Excerpted data:
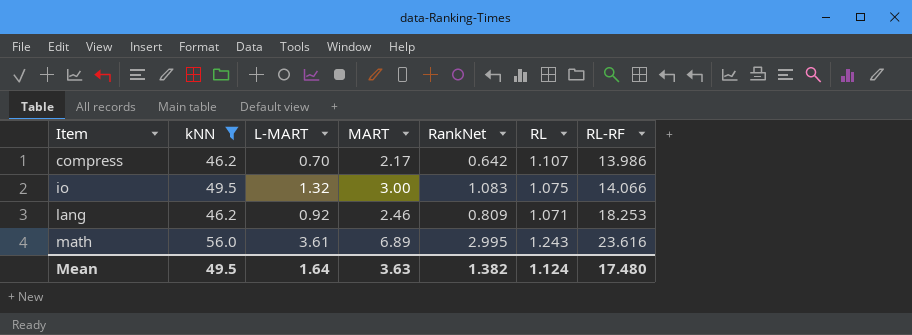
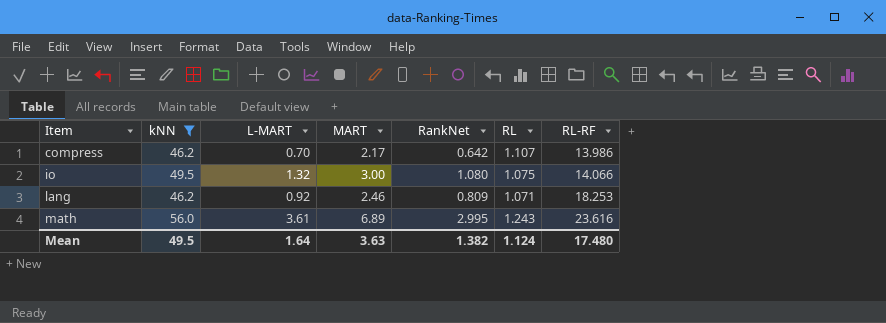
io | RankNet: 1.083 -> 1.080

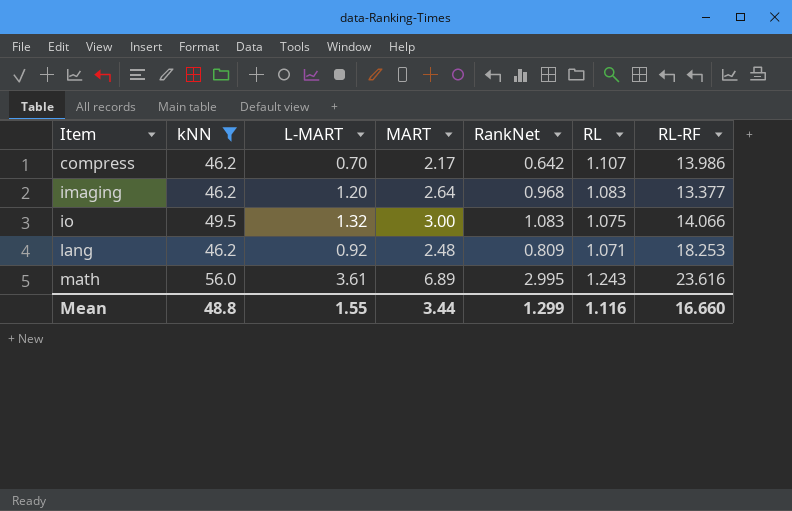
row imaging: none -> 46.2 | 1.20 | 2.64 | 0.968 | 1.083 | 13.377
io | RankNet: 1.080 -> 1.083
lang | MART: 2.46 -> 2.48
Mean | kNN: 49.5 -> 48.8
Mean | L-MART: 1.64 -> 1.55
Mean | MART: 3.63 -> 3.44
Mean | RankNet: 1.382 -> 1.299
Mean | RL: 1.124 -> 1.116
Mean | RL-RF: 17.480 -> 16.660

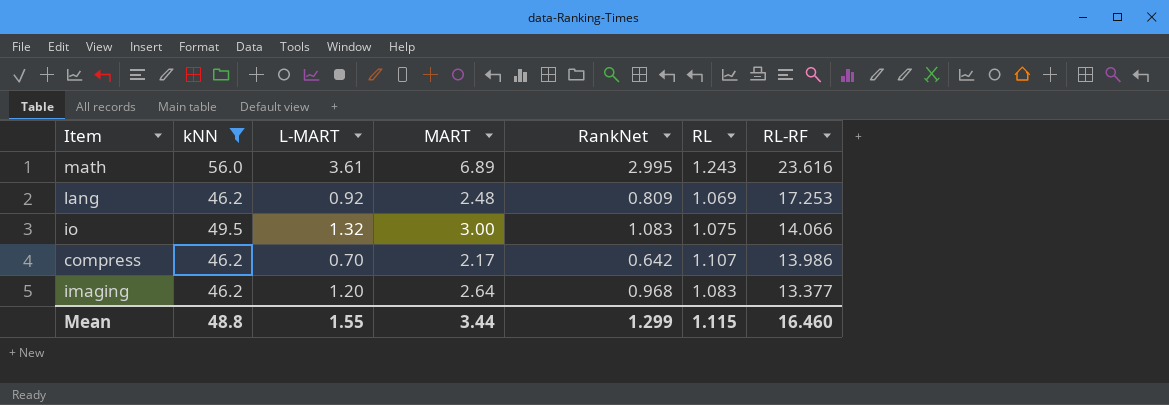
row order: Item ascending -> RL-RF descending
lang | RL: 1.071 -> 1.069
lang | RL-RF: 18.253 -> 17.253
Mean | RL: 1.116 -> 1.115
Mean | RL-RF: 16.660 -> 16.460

* * *

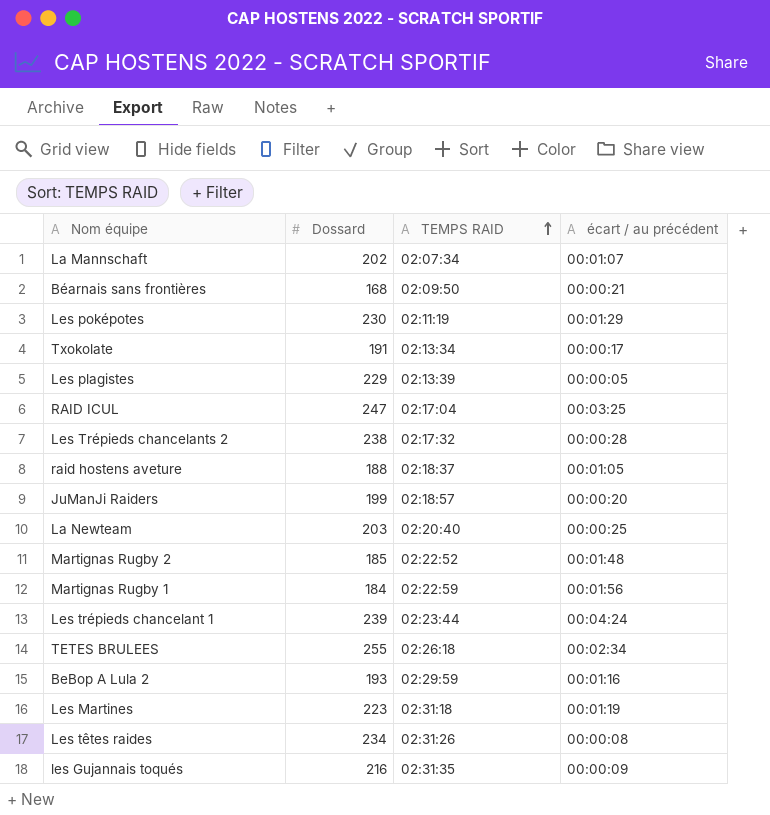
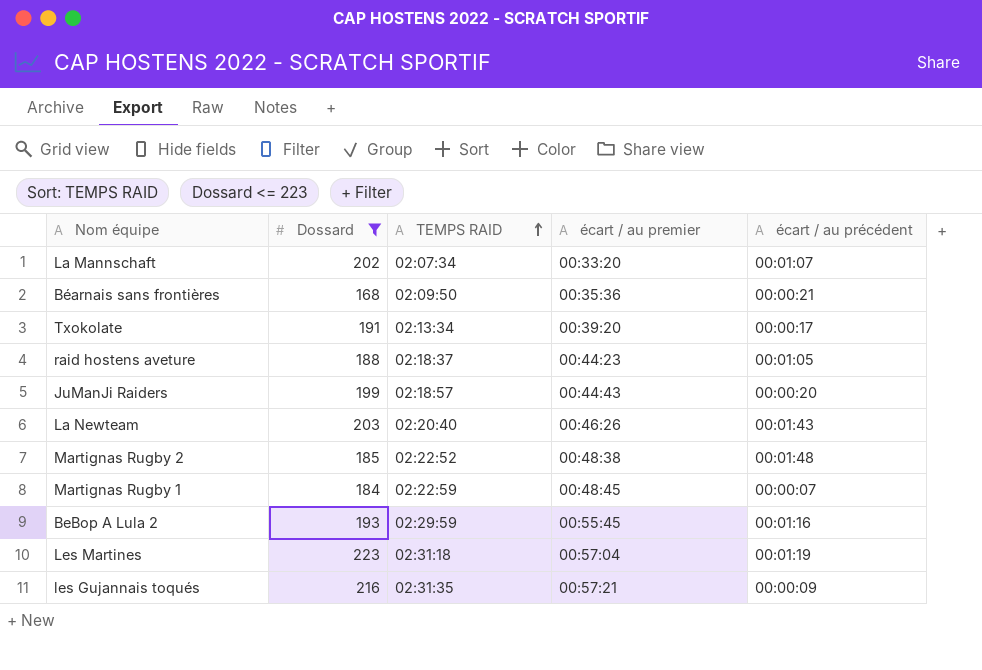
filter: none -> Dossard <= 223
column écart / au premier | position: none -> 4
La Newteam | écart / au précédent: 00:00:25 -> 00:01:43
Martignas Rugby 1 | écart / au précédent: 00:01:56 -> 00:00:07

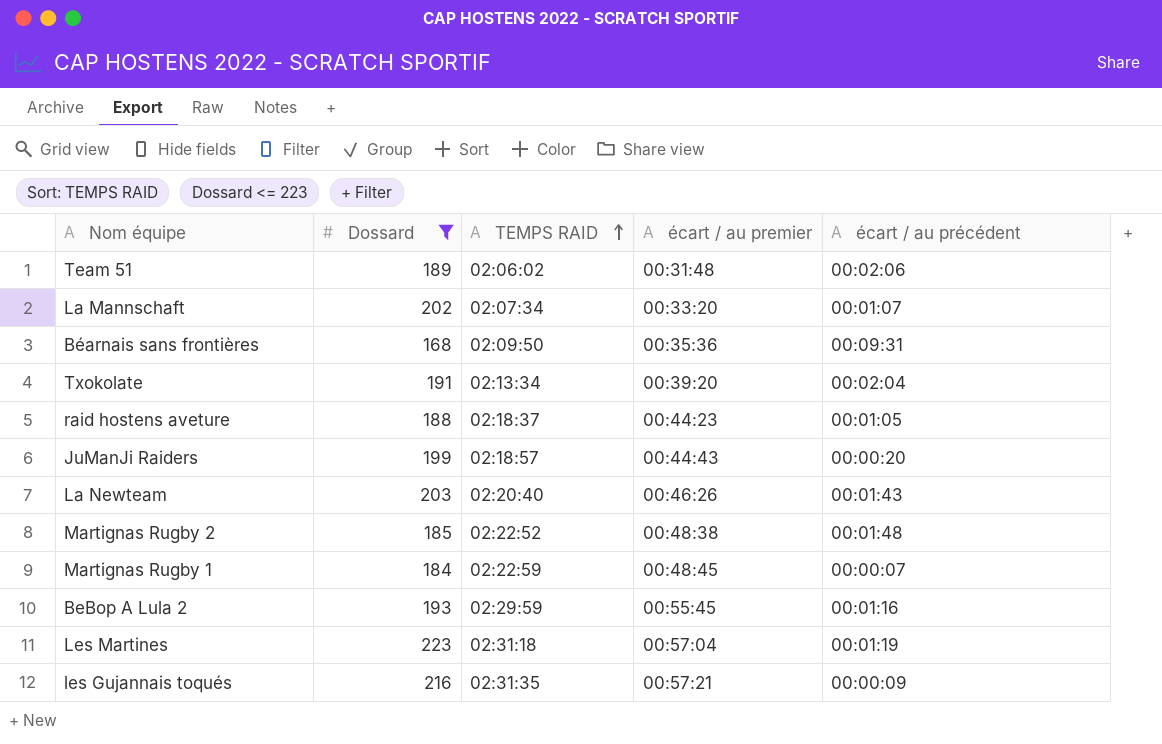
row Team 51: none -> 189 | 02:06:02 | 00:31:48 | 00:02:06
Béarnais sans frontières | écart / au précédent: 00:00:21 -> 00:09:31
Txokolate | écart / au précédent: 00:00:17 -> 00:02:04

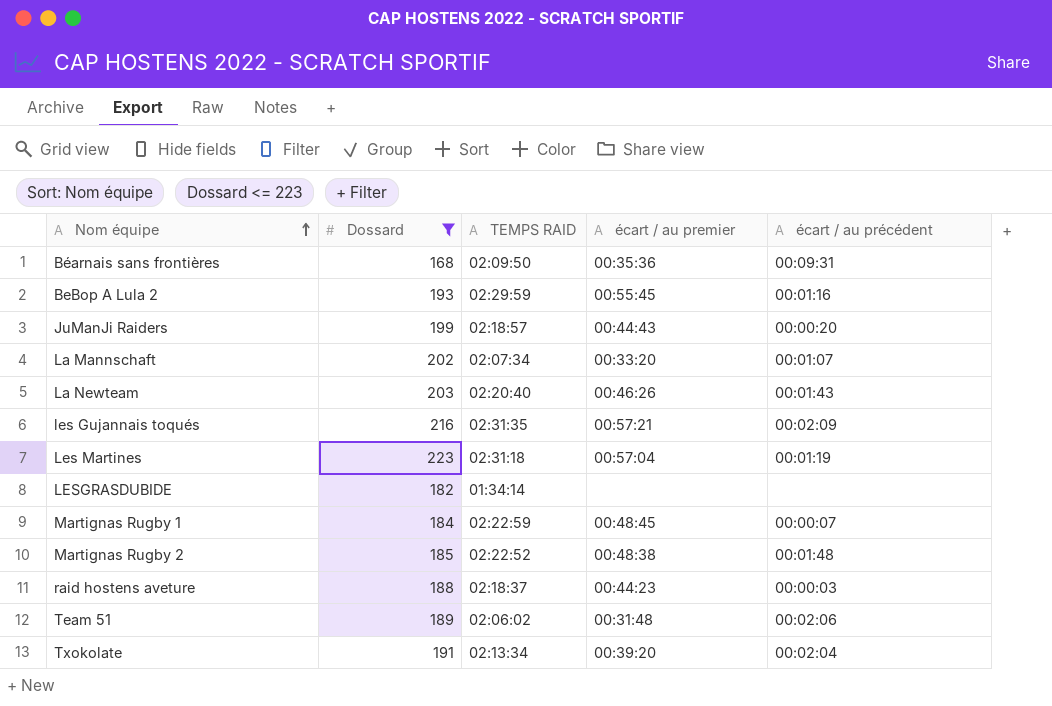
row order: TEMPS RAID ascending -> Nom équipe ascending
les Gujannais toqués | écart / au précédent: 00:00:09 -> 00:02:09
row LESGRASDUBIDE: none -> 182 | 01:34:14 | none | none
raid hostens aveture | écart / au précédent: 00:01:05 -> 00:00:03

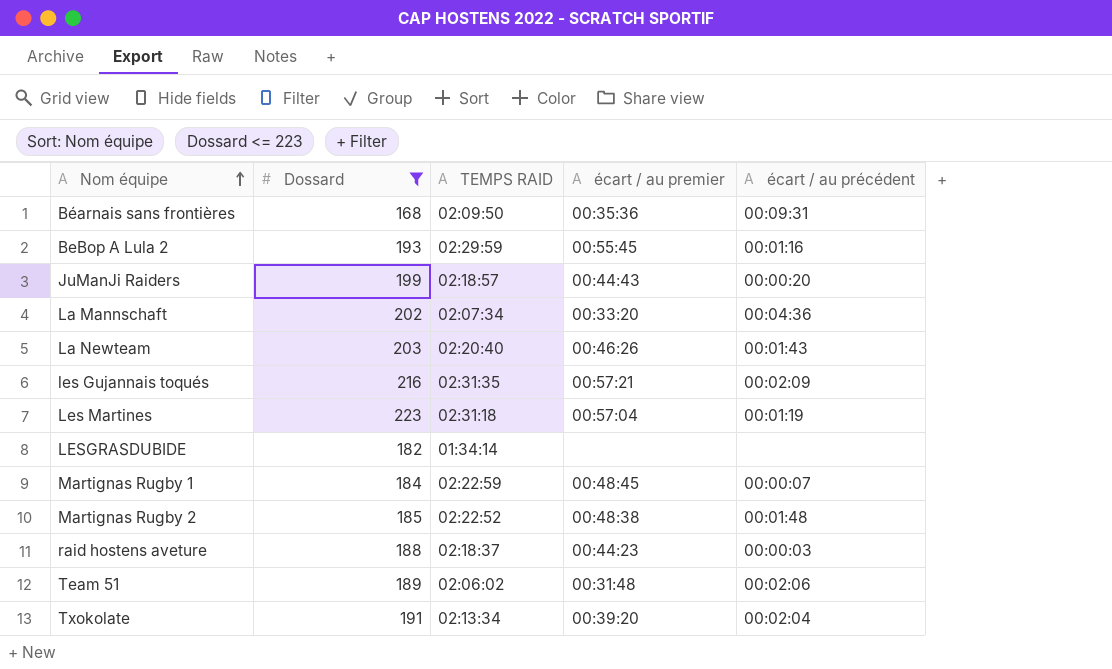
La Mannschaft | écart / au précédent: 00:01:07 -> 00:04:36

What this task involves: Write out every line from the entries where "none" appears.

Problem solution:
row imaging: none -> 46.2 | 1.20 | 2.64 | 0.968 | 1.083 | 13.377
filter: none -> Dossard <= 223
column écart / au premier | position: none -> 4
row Team 51: none -> 189 | 02:06:02 | 00:31:48 | 00:02:06
row LESGRASDUBIDE: none -> 182 | 01:34:14 | none | none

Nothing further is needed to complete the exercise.